▶ [AVAILABLE DATA]

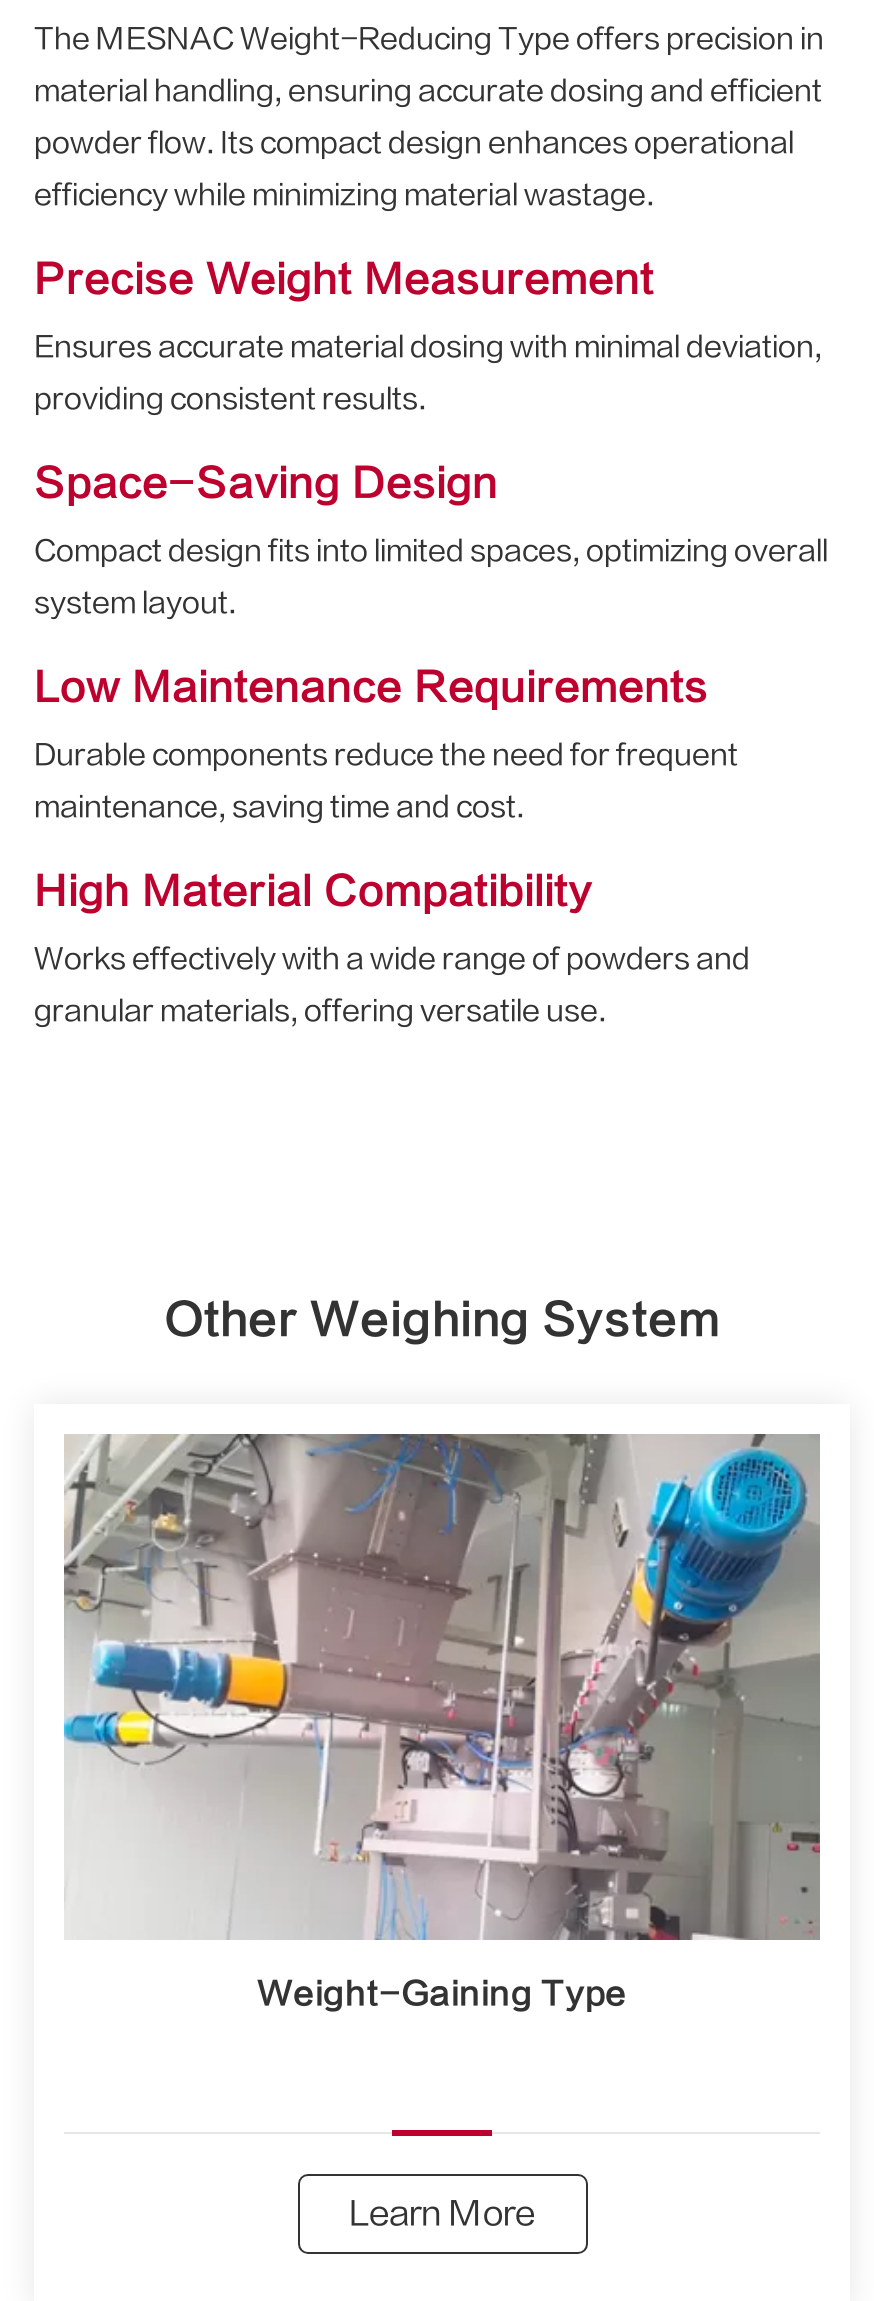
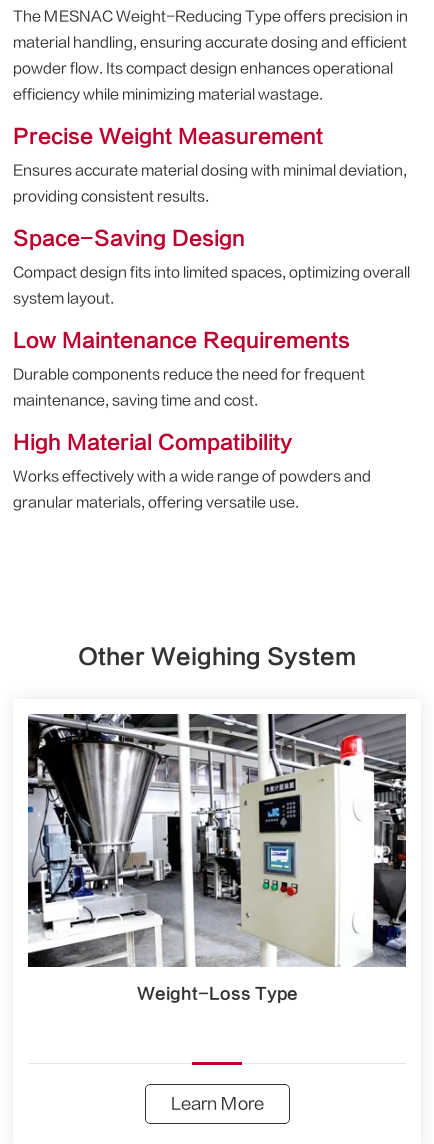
- [image]
- Weight-Gaining Type
+ [image]
+ Weight-Loss Type
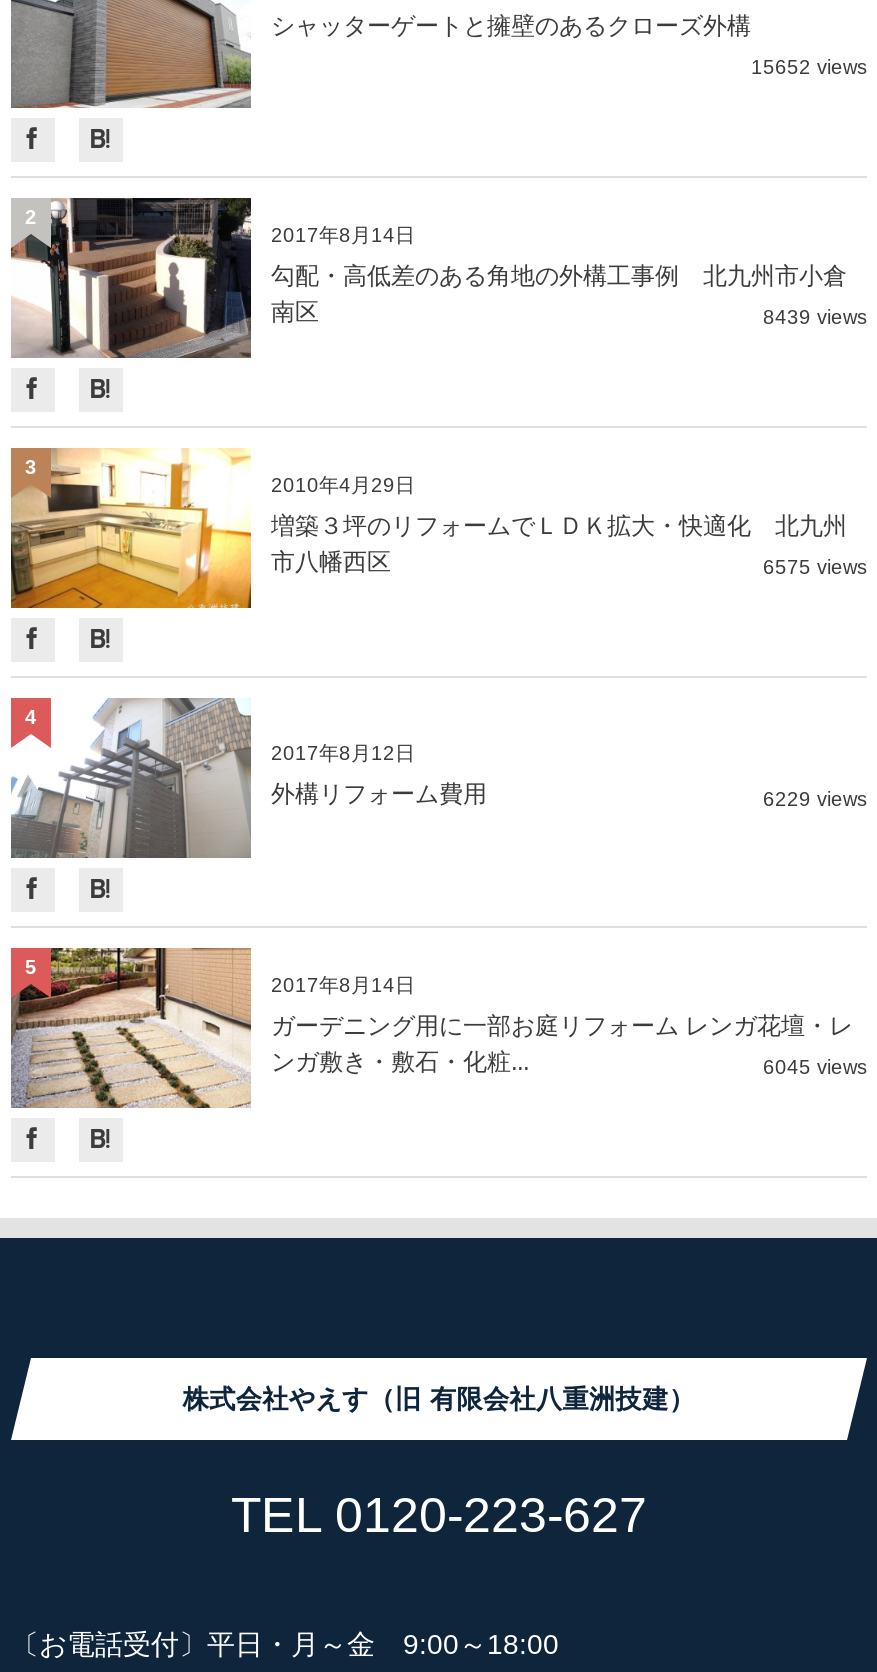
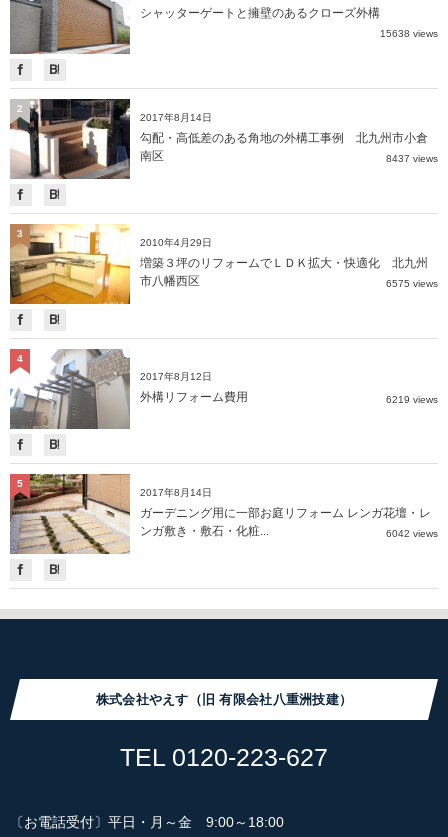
- 15652 views
+ 15638 views

- 8439 views
+ 8437 views

- 6229 views
+ 6219 views

- 6045 views
+ 6042 views
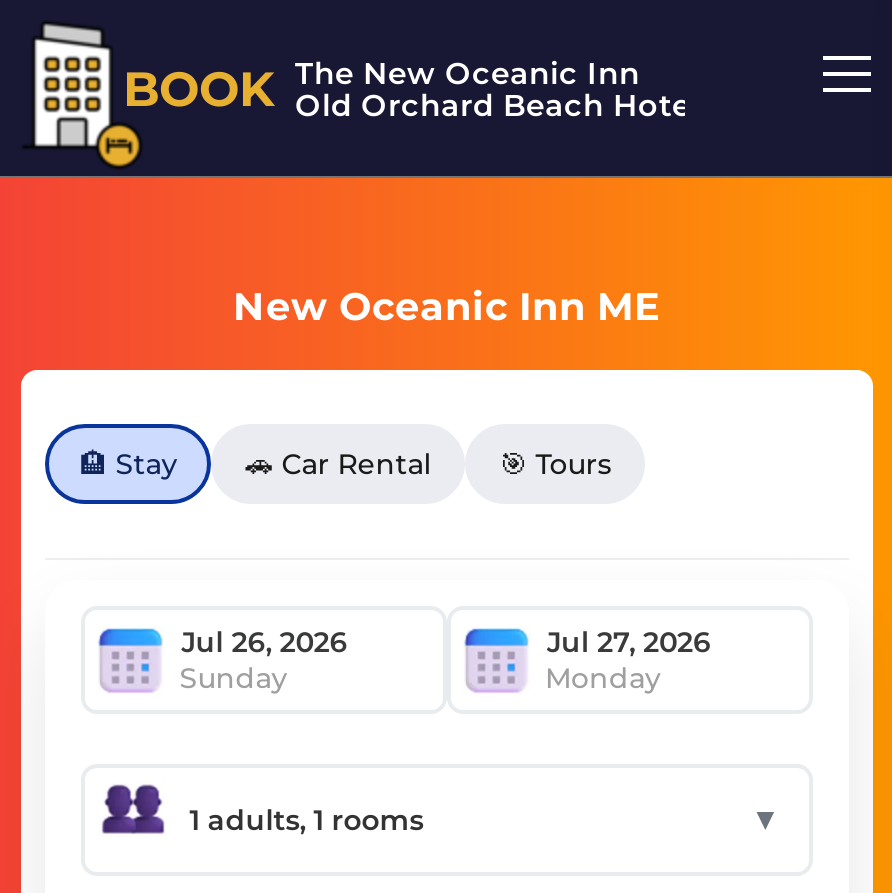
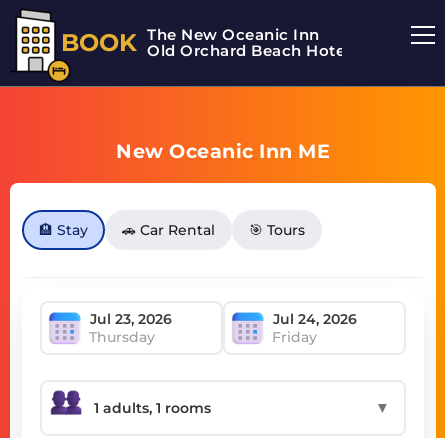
- Sunday
- Monday
+ Thursday
+ Friday
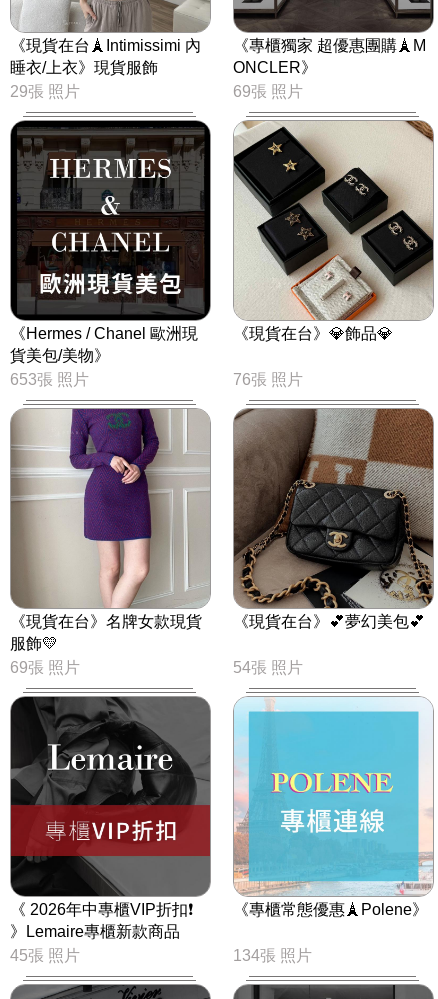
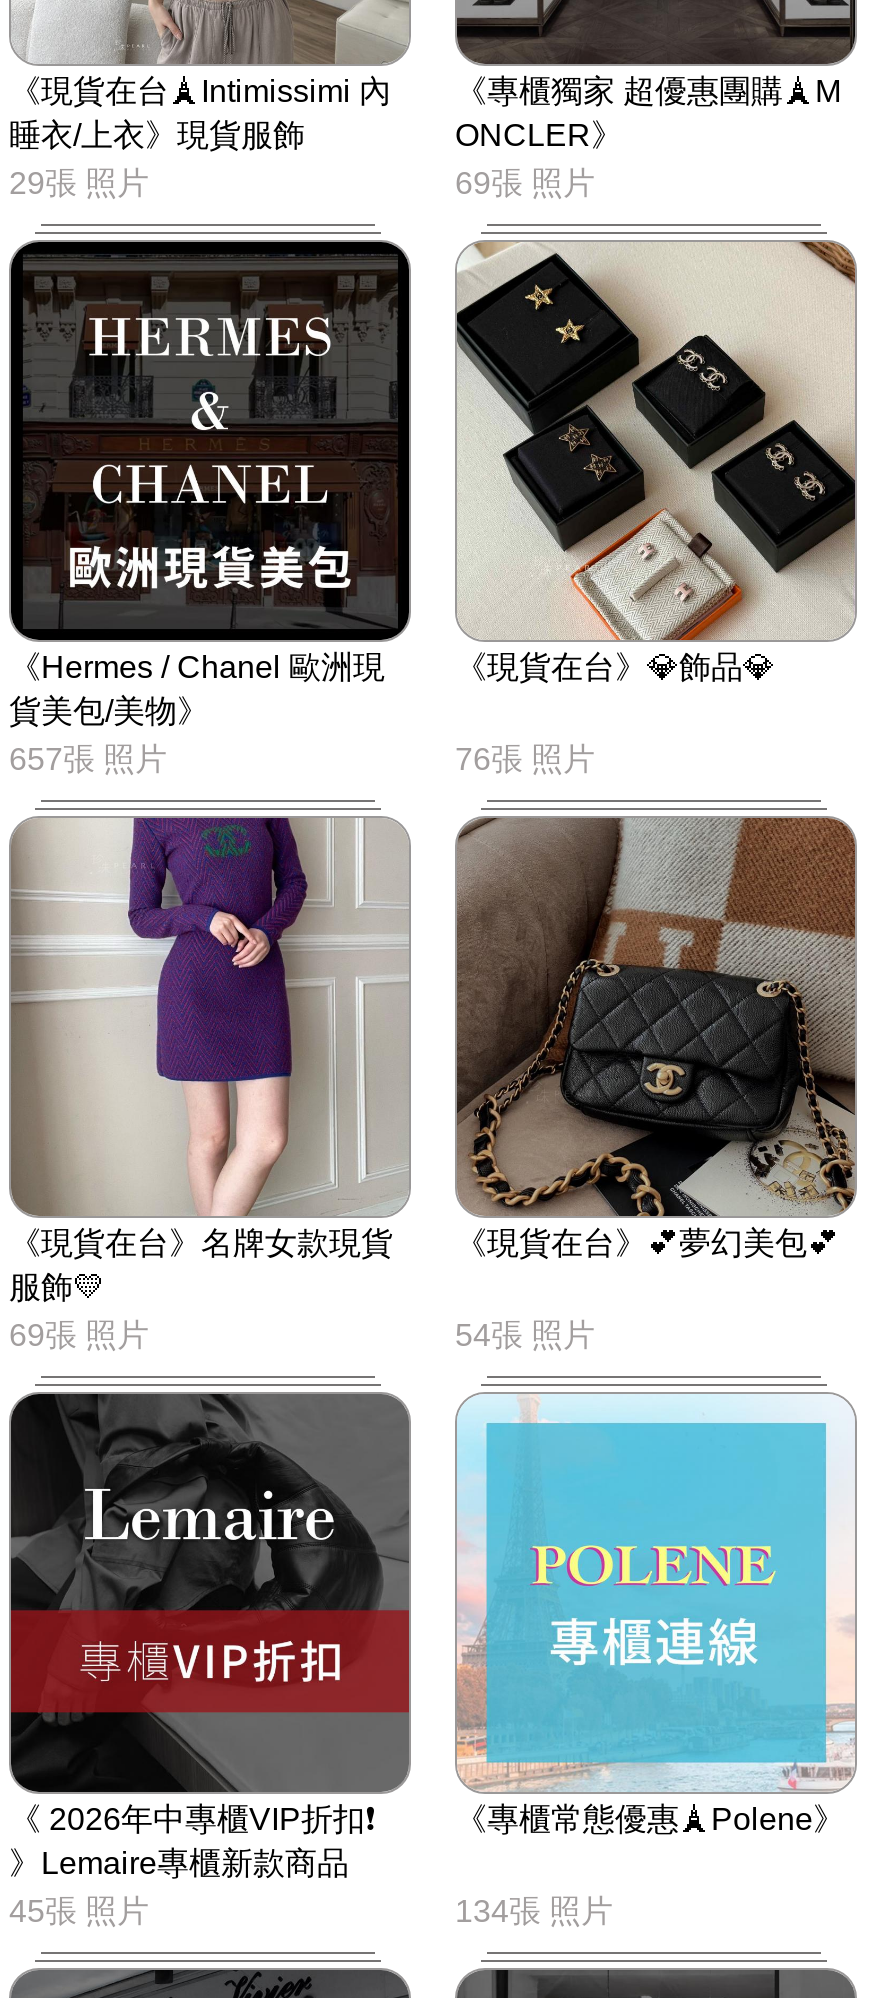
- 653張 照片
+ 657張 照片
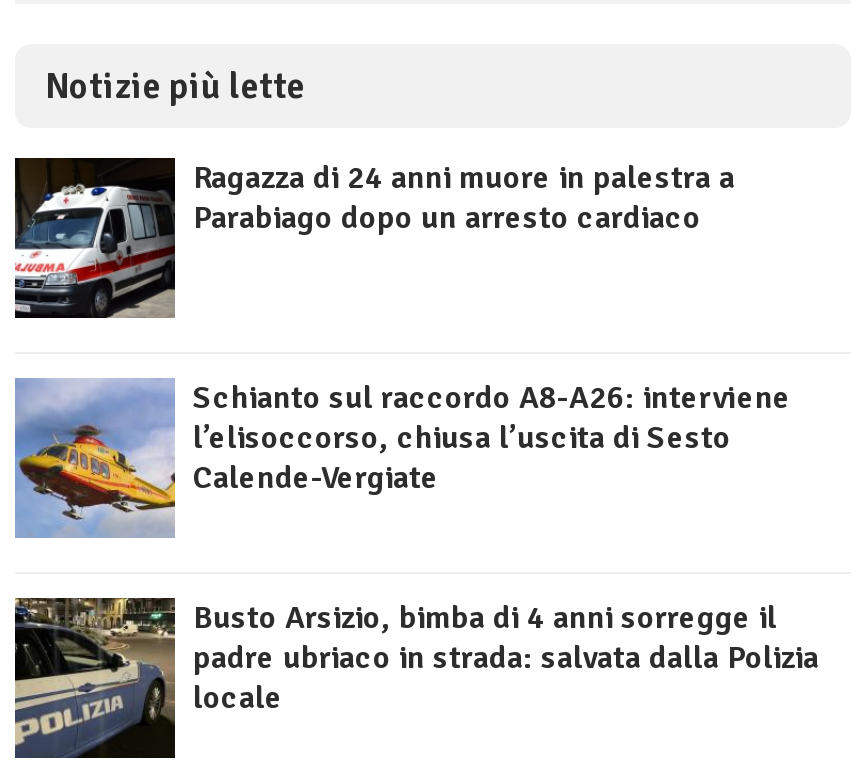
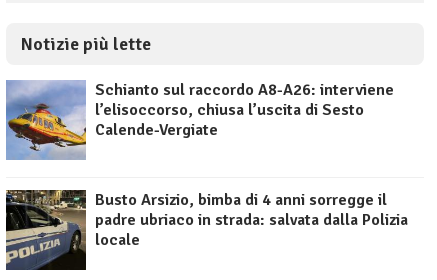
- [image]
- Ragazza di 24 anni muore in palestra a
- Parabiago dopo un arresto cardiaco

▶ [EXERCISE DIRECTIONS]
Return each line of the material above in which the string "Type" appears.

▶ [RESULT FOR THIS EXERCISE]
- Weight-Gaining Type
+ Weight-Loss Type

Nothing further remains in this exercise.